Print the lines below exactly, beginning with the one that contains "Globe PLT5013 (Gray): none -> 3 for 207.00" and stopping after the last line.

Change detection outputs:
━━━

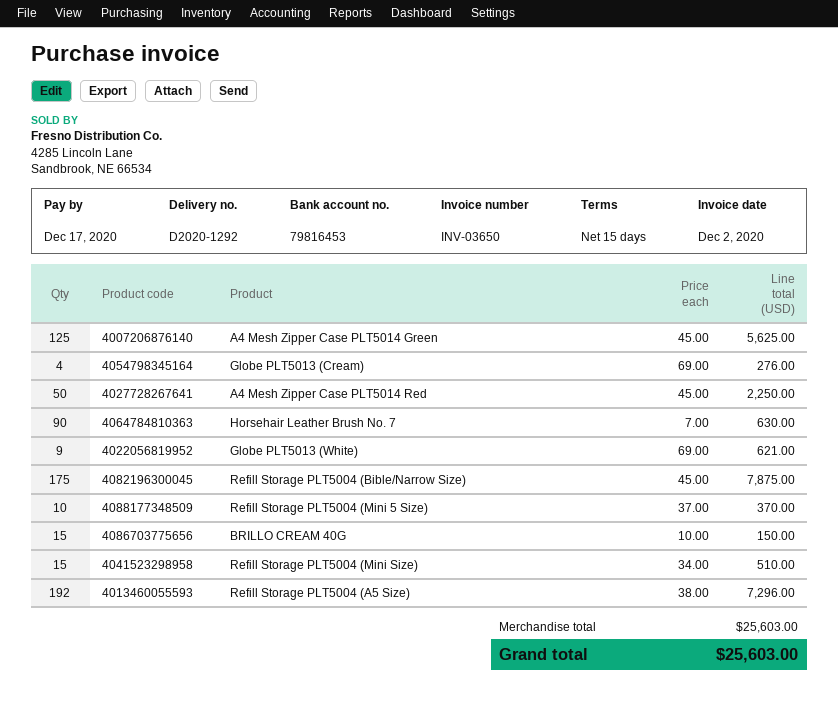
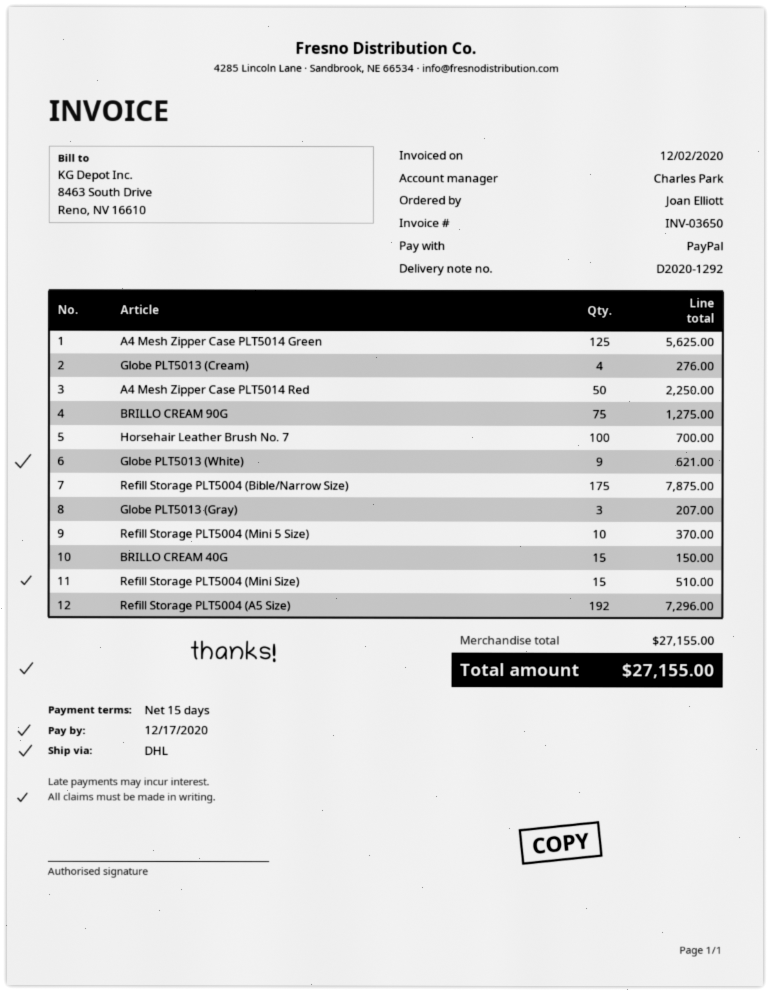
Horsehair Leather Brush No. 7: 90 for 630.00 -> 100 for 700.00
BRILLO CREAM 90G: none -> 75 for 1275.00
Globe PLT5013 (Gray): none -> 3 for 207.00
subtotal: 25603.00 -> 27155.00
total: 25603.00 -> 27155.00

━━━

== Answer for the task ==
Globe PLT5013 (Gray): none -> 3 for 207.00
subtotal: 25603.00 -> 27155.00
total: 25603.00 -> 27155.00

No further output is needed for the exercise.